WORK ORDER: Print the data below verbatim, minus images.

[Records from a data source]
^^^^^^^^
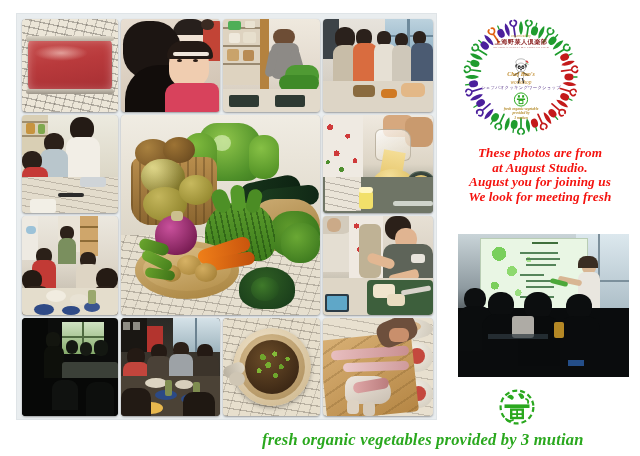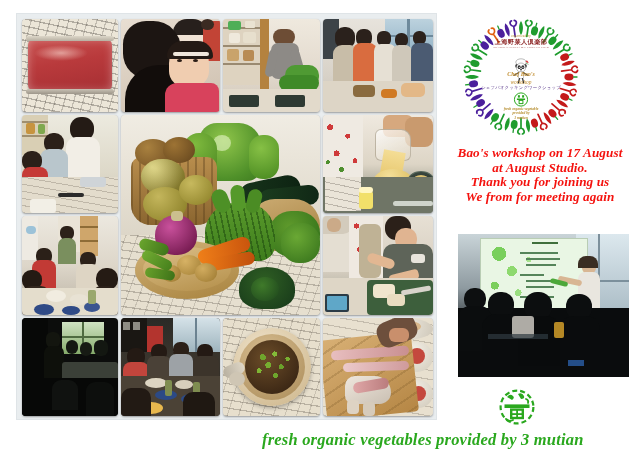--- a/index.html
+++ b/index.html
@@ -759,6 +759,7 @@
 </div>
 
 <div id="message-block">
+  <span class="msg-line">These photos are from</span>
   <span class="msg-line">Bao's workshop on 17 August</span>
   <span class="msg-line">at August Studio.</span>
   <span class="msg-line">Thank you for joining us</span>

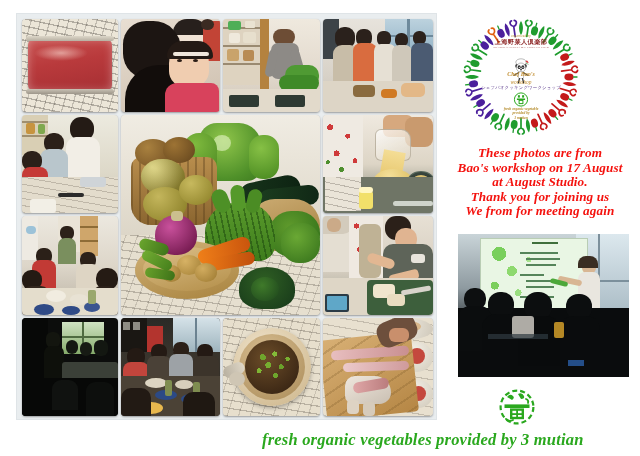--- a/index.html
+++ b/index.html
@@ -760,7 +760,6 @@
 
 <div id="message-block">
   <span class="msg-line">These photos are from</span>
-  <span class="msg-line">Bao's workshop on 17 August</span>
   <span class="msg-line">at August Studio.</span>
   <span class="msg-line">Thank you for joining us</span>
   <span class="msg-line">We from for meeting again</span>

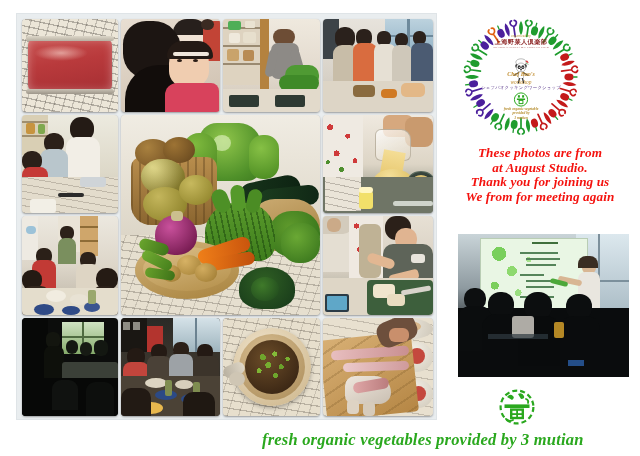--- a/index.html
+++ b/index.html
@@ -761,7 +761,7 @@
 <div id="message-block">
   <span class="msg-line">These photos are from</span>
   <span class="msg-line">at August Studio.</span>
-  <span class="msg-line">Thank you for joining us</span>
+  <span class="msg-line">August you for joining us</span>
   <span class="msg-line">We from for meeting again</span>
 </div>
 

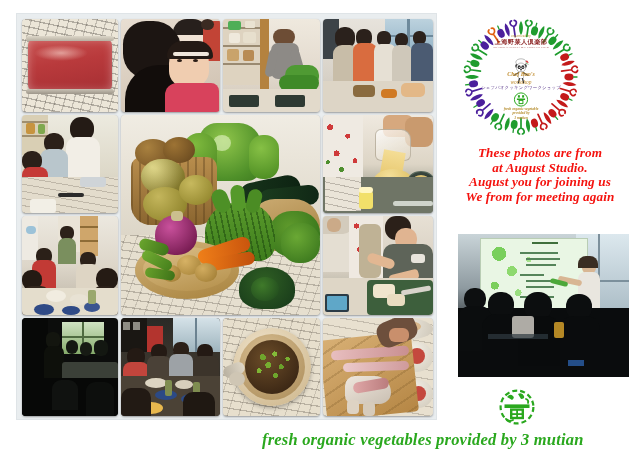--- a/index.html
+++ b/index.html
@@ -762,7 +762,7 @@
   <span class="msg-line">These photos are from</span>
   <span class="msg-line">at August Studio.</span>
   <span class="msg-line">August you for joining us</span>
-  <span class="msg-line">We from for meeting again</span>
+  <span class="msg-line">We look for meeting fresh</span>
 </div>
 
 <div id="talk-photo">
^^^^^^^^
TASK RESULT:
--- a/index.html
+++ b/index.html
@@ -759,6 +759,7 @@
 </div>
 
 <div id="message-block">
+  <span class="msg-line">These photos are from</span>
   <span class="msg-line">Bao's workshop on 17 August</span>
   <span class="msg-line">at August Studio.</span>
   <span class="msg-line">Thank you for joining us</span>

--- a/index.html
+++ b/index.html
@@ -760,7 +760,6 @@
 
 <div id="message-block">
   <span class="msg-line">These photos are from</span>
-  <span class="msg-line">Bao's workshop on 17 August</span>
   <span class="msg-line">at August Studio.</span>
   <span class="msg-line">Thank you for joining us</span>
   <span class="msg-line">We from for meeting again</span>

--- a/index.html
+++ b/index.html
@@ -761,7 +761,7 @@
 <div id="message-block">
   <span class="msg-line">These photos are from</span>
   <span class="msg-line">at August Studio.</span>
-  <span class="msg-line">Thank you for joining us</span>
+  <span class="msg-line">August you for joining us</span>
   <span class="msg-line">We from for meeting again</span>
 </div>
 

--- a/index.html
+++ b/index.html
@@ -762,7 +762,7 @@
   <span class="msg-line">These photos are from</span>
   <span class="msg-line">at August Studio.</span>
   <span class="msg-line">August you for joining us</span>
-  <span class="msg-line">We from for meeting again</span>
+  <span class="msg-line">We look for meeting fresh</span>
 </div>
 
 <div id="talk-photo">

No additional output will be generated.